▶ _What you will do_:
Where does the string "which" occur in the entries below? Copy every line where it does.

(Excerpted data Opens)

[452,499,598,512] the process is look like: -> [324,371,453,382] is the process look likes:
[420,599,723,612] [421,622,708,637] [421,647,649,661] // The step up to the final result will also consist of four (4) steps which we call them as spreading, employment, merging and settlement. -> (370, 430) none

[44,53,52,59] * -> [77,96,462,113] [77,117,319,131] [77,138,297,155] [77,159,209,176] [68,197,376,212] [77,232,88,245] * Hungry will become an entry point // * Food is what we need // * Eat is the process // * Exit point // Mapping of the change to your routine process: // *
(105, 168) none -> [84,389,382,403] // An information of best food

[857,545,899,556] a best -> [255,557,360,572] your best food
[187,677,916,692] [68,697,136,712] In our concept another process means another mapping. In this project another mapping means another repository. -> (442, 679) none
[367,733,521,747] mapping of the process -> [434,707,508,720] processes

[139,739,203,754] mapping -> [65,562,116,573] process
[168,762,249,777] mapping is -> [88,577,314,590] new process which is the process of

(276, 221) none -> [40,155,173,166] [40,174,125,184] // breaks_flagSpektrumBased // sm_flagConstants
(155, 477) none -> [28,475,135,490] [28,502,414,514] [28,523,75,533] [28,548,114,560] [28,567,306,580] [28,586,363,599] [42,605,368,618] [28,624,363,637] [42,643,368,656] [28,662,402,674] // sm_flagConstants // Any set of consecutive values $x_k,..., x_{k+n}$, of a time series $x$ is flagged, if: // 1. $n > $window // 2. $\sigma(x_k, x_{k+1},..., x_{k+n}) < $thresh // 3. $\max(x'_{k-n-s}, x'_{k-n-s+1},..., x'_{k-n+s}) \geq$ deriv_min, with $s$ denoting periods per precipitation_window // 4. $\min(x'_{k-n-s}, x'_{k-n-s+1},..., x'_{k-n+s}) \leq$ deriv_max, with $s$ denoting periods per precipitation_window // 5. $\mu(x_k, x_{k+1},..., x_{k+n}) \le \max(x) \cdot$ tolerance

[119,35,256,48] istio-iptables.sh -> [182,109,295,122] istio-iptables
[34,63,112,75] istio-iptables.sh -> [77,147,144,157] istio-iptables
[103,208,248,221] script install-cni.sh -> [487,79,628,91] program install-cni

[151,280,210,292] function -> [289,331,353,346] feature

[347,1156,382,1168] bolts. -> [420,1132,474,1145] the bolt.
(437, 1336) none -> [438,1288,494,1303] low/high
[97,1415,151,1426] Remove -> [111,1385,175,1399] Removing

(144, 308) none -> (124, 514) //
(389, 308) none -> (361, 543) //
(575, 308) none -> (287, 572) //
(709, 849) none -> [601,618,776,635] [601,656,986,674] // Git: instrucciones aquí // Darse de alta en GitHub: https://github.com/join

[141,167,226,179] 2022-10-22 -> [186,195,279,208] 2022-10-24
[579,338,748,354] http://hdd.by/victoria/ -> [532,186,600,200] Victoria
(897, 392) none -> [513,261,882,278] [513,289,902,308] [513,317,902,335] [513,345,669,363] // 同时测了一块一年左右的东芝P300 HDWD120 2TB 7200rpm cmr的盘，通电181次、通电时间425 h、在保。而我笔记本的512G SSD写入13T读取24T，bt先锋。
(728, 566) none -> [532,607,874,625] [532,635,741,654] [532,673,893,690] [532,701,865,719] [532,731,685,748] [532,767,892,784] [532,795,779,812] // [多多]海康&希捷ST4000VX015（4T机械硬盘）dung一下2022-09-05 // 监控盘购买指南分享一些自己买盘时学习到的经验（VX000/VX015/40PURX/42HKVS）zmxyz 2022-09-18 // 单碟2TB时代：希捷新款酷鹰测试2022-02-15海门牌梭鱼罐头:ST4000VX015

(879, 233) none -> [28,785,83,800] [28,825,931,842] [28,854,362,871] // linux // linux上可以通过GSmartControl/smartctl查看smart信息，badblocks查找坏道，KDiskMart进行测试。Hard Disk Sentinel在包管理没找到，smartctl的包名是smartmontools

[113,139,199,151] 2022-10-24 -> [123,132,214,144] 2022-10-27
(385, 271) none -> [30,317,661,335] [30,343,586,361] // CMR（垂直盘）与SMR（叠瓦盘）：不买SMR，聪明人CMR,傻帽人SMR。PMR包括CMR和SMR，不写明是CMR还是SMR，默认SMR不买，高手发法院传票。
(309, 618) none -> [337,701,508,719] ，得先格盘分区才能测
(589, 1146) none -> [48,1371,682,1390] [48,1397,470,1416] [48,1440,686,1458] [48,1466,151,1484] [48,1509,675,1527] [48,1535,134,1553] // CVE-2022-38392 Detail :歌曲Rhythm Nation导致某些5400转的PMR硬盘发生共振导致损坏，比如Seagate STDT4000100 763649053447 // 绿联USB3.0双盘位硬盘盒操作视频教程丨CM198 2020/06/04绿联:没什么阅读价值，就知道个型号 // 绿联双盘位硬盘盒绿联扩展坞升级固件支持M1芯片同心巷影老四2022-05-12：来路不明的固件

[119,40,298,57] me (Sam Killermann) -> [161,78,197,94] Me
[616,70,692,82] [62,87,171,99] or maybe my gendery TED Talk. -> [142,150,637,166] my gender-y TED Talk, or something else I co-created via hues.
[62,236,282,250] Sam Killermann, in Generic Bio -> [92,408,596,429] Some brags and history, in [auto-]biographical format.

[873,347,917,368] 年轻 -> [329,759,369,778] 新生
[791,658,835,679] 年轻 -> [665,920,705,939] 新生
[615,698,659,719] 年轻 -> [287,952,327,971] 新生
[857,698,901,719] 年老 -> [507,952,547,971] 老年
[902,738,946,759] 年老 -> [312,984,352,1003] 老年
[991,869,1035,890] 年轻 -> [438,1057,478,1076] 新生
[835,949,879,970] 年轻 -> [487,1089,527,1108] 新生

(Excerpted data Closes)

▶ _Task solution_:
[420,599,723,612] [421,622,708,637] [421,647,649,661] // The step up to the final result will also consist of four (4) steps which we call them as spreading, employment, merging and settlement. -> (370, 430) none
[168,762,249,777] mapping is -> [88,577,314,590] new process which is the process of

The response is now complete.